The Rock and Roll Hall of Fame’s has announced the 2016 inductees: Cheap Trick, Chicago, Deep Purple, NWA, and Steve Miller. The 31st annual induction ceremony will take place at Barclays Center in Brooklyn, New York, on April 8, 2016. HBO will broadcast the ceremony.
Cheap Trick had perfected an extremely individual yet classic rock and roll band sound by the time it released its first album in 1977. The band’s records and concerts display a singular musical consistency over almost 40 years. Cheap Trick is led by Rick Nielsen’s classic and perpetually fresh guitar and the sweet power of Robin Zander’s vocals. The group’s original line-up with Tom Petersson on bass and the amazing Bun E. Carlos as the powerhouse drummer influenced pretty much every other hard rockin’ band that came afterwards.
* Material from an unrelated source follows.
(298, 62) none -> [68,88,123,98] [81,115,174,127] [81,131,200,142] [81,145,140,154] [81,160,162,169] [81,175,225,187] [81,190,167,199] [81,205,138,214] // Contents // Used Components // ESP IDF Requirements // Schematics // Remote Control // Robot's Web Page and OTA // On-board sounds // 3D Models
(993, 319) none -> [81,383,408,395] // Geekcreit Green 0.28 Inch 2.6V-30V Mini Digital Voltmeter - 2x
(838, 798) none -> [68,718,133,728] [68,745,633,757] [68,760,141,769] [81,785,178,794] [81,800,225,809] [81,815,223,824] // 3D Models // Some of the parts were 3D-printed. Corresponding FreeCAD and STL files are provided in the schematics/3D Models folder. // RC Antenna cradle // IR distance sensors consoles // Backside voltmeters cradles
Chicago Transit Authority broke onto the scene unapologetically in 1969 with their self-titled double album, Chicago Transit Authority. As the band began touring, under pressure from the city of Chicago, they shortened their name to simply, Chicago, and later released their second self-titled album, Chicago, in 1970. Chicago’s early lineup—members Walter Parazaider, Robert Lamm, Lee Loughnane, James Pankow, Danny Seraphine, and the late Terry Kath—created an unmistakable sound. Their inclusion into the Rock and Roll Hall of Fame is not only well-deserved, but an honor that has been overlooked. With more than 21 Top 10 singles, five consecutive Number One albums, 11 Number One singles—fans that stretch across the globe and countless bands that have followed in their wake, Chicago’s legacy is unquestionable.
Deep Purple’s noninclusion in the Hall is a gaping hole, which must now be filled. The group combined outstanding musicianship with dozens of FM radio smashes. Deep Purple has sold more than 100 million albums and their flagship track “Smoke on the Water” is possibly the number one greatest guitar riff of all time, inspiring tens of millions of guitarists to pick up the instrument. Genius guitarist Ritchie Blackmore fused countless powerhouse riffs with a deep knowledge and appreciation of classical music. Keyboardist Jon Lord kept pace on the classical and rock fronts and cemented the guitar/keyboard axis that defined the band’s. Ian Gillan’s vocal range was unparalleled and the boiler room rhythm section of Roger Glover and Ian Paice cemented the classic lineup. Original vocalist Rod Evans and the David Coverdale/Glenn Hughes line-ups also created masterpieces of their own. Deep Purple is and was a band of supremely talented musicians and songwriters.
NWA’s improbable rise from marginalized outsiders to the most controversial and complicated voices of their generation remains one of rock’s most explosive, relevant, and challenging tales. From their Compton, California headquarters Eazy-E, Dr. Dre, Ice Cube, MC Ren, and DJ Yella would—by force of will and unrelenting tales of street life—have sold tens of millions of records, and influenced multiple generations the world over. NWA (Niggaz Wit Attitudes) has put their city on the map and solidified the disparate elements of gangsta rap into a genre meaty enough to be quantified, imitated, and monetized. Two decades before Rolling Stone would rank them 83rd on their “100 Greatest Artists of All Time” list, they were just five young men with something to say. Those five men, with at least twice that many opposing points of view among them, helped set the stage for hip hop’s emergence as one of this planet’s most dominantmusical life forms.
Steve Miller was a mainstay of the San Francisco music scene that upended American culture in the late ’60s. With albums like Children of the Future, Sailor and Brave New World, Miller perfected a psychedelic blues sound that drew on the deepest sources of American roots music and simultaneously articulated a compelling vision of what music. In the ’70s, Miller crafted a brand of pure pop that was polished, exciting and irresistible–and that dominated radio in a way that few artists have ever managed. In recent years, Miller has immersed himself in the blues. And, as always, whether he was riding the top of the charts or exploring the blue highways of American music, he is playing and singing with both conviction and precision, passion and eloquence, and making records that, quite incredibly, are at once immediately accessible and more than able to stand the test of time.